IEEE Trans Pattern Anal Mach Intell. 1982 Feb;4(2):215-20. doi: 10.1109/tpami.1982.4767229.
The problem of estimating the error probability of a given classification system is considered. Statistical properties of the empirical error count (C) and the average conditional error (R) estimators are studied. It is shown that in the large sample case the R estimator is unbiased and its variance is less than that of the C estimator.

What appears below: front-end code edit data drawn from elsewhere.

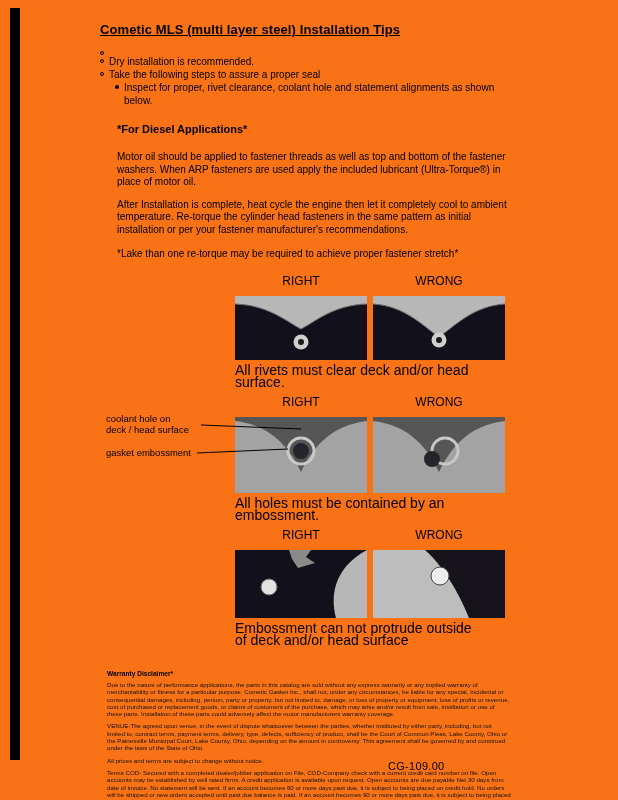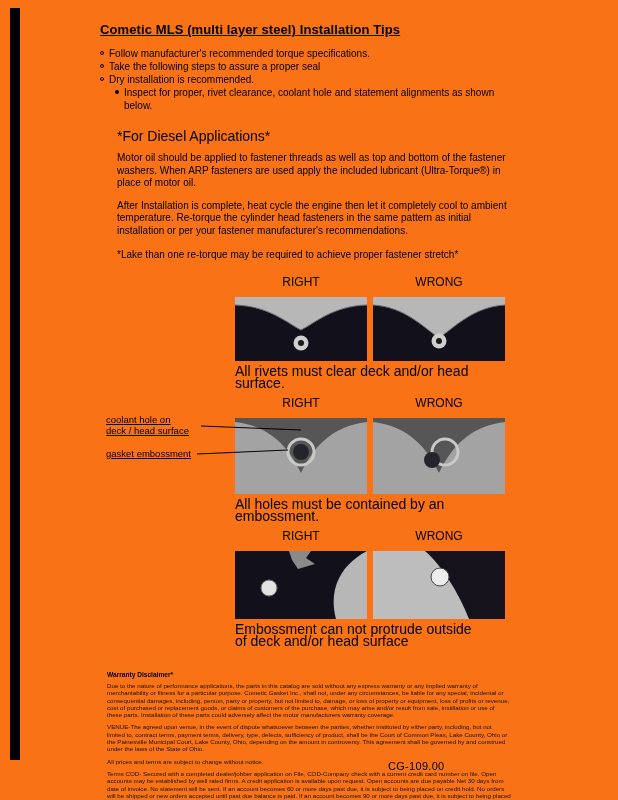"Follow manufacturer's recommended torque" span { html: <span>Follow manufacturer's recommended torque specifications.</span> -> none }
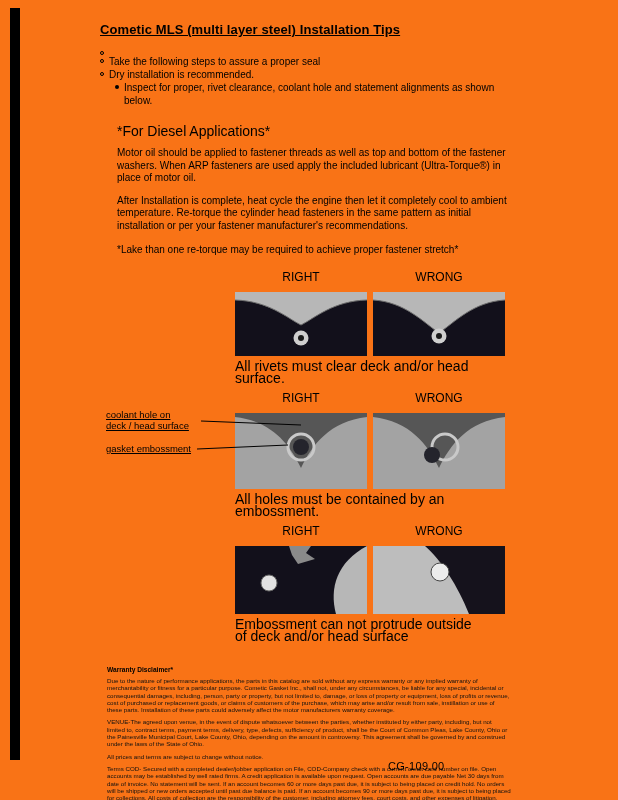"Take the following steps to" div.b-line { order: before "Dry installation is recommended." -> after "Dry installation is recommended." }
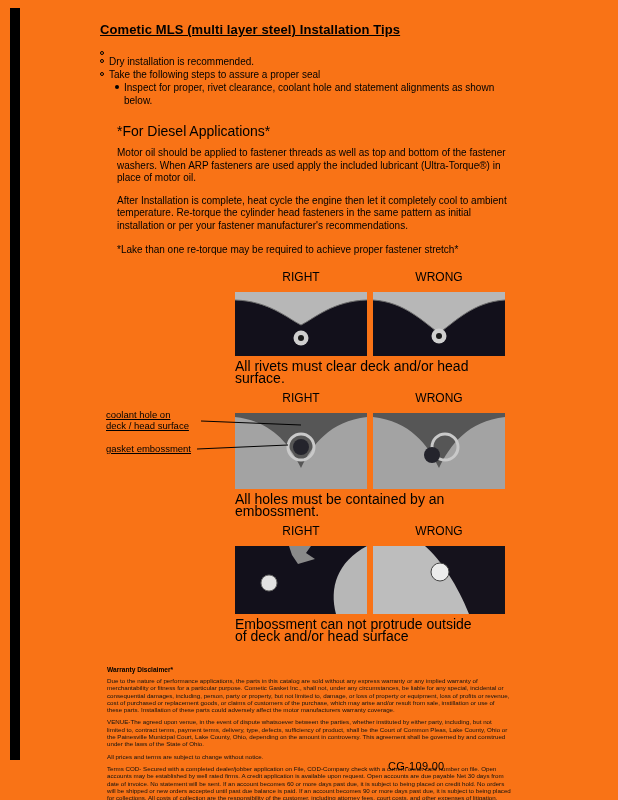"*For Diesel Applications*" .diesel-heading { font-size: 14px -> 11px; font-weight: normal -> bold; margin-bottom: 8px -> 16px }
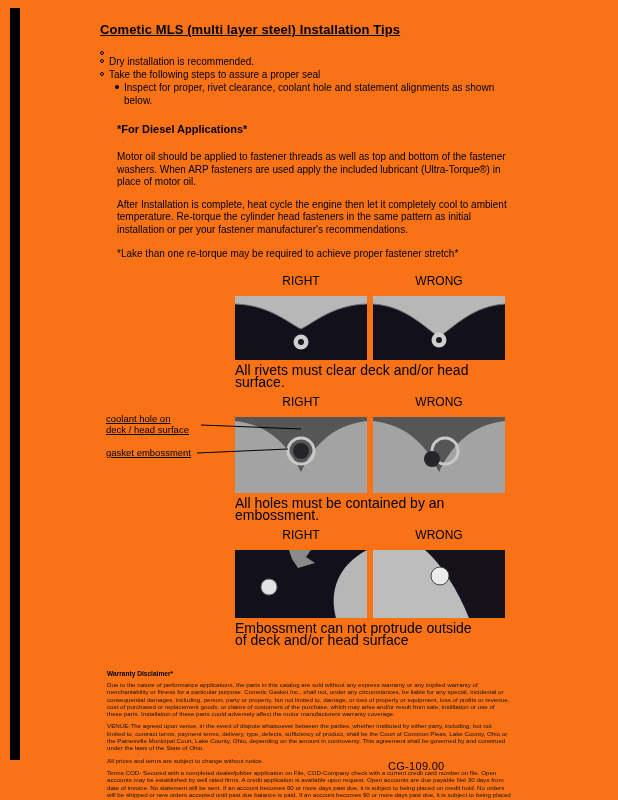"coolant hole on" .callout { text-decoration: underline -> none }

In contrast to conventional methods of Bayes error estimation the unbiasedness of the R estimator for a given classifier can be obtained only at the price of an additional set of classified samples. On small test sets the R estimator may be subject to a pessimistic bias caused by the averaging phenomenon characterizing the functioning of conditional error estimators.
本文研究了给定分类系统的误差概率估计问题。研究了经验误差计数(C)和平均条件误差(R)估计器的统计性质。结果表明,在大样本情况下,R 估计器是无偏的,其方差小于 C 估计器的方差。与传统的贝叶斯误差估计方法不同,给定分类器的 R 估计器的无偏性只能以额外的一组分类样本为代价获得。在小测试集上,由于条件误差估计器的特征是平均现象,因此 R 估计器可能会受到悲观偏差的影响。